(Stored items)

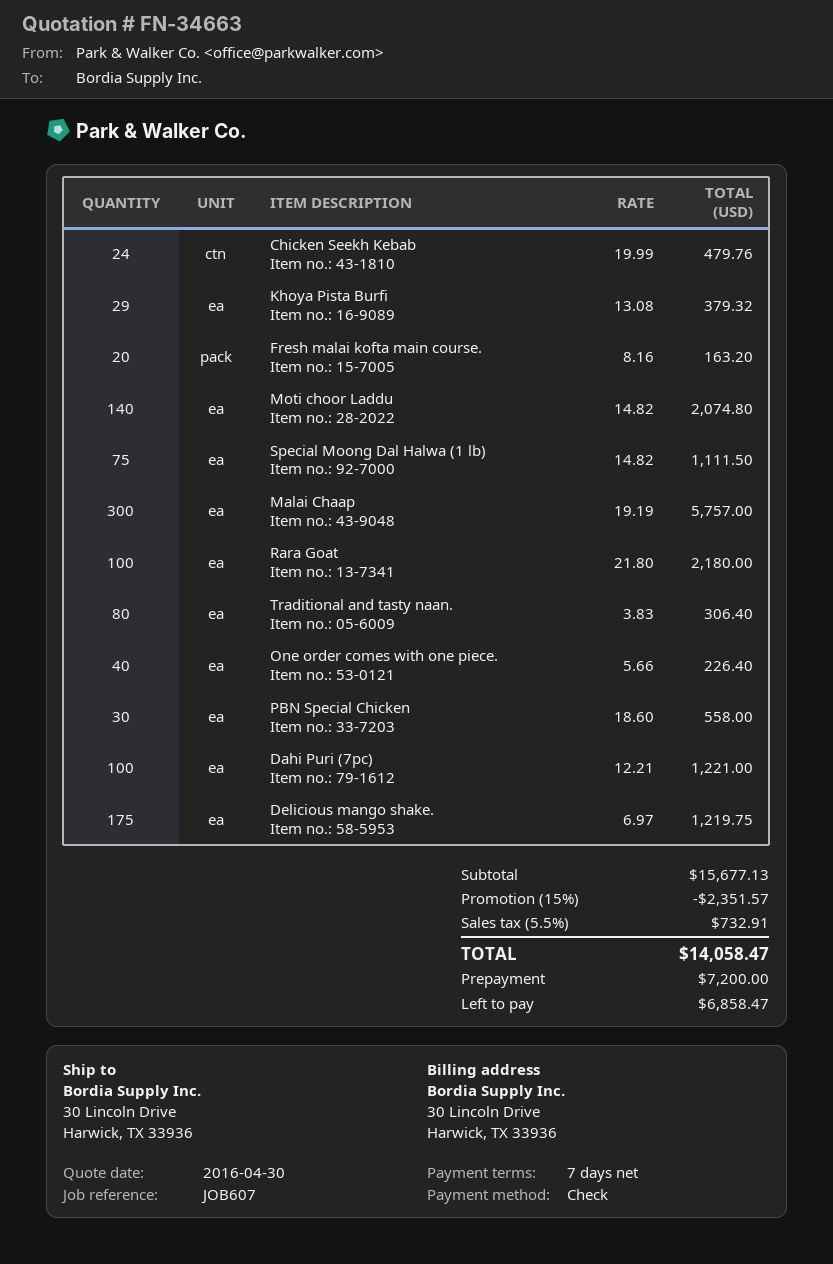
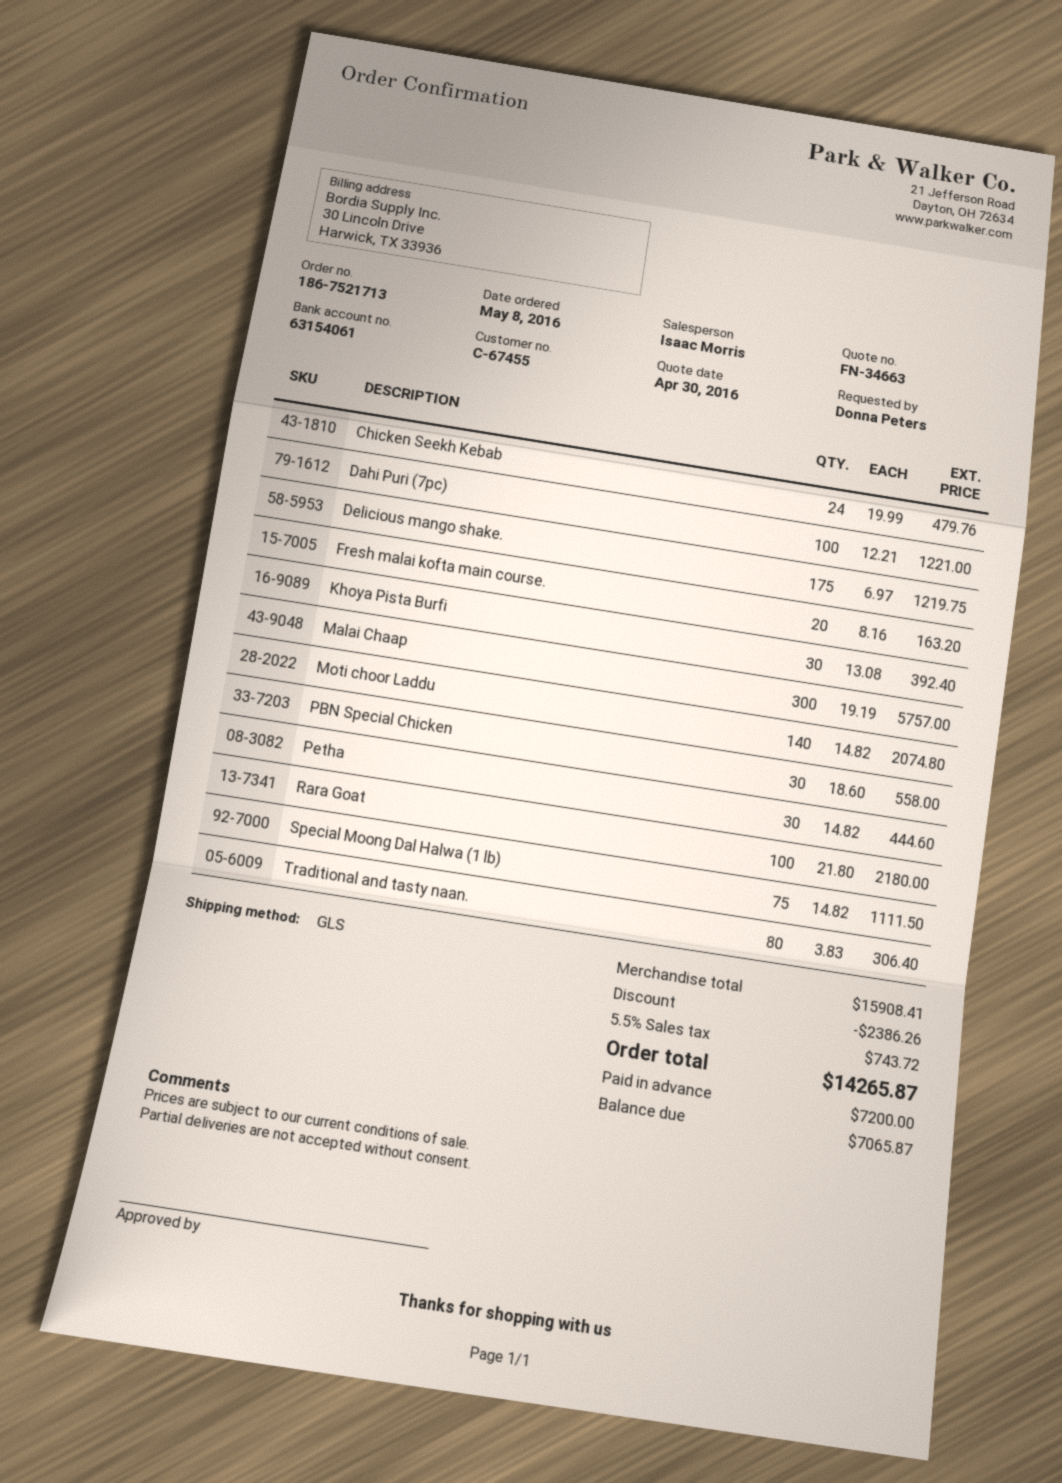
Khoya Pista Burfi: 29 x 13.08 = 379.32 -> 30 x 13.08 = 392.40
One order comes with one piece.: 40 x 5.66 = 226.40 -> none
Petha: none -> 30 x 14.82 = 444.60
subtotal: 15677.13 -> 15908.41
discount: 2351.57 -> 2386.26
tax: 5.5% = 732.91 -> 5.5% = 743.72
total: 14058.47 -> 14265.87
balance: 6858.47 -> 7065.87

What you need to do:
For the records above, state how many lines include "none", giving no more than the number.

Solution:
2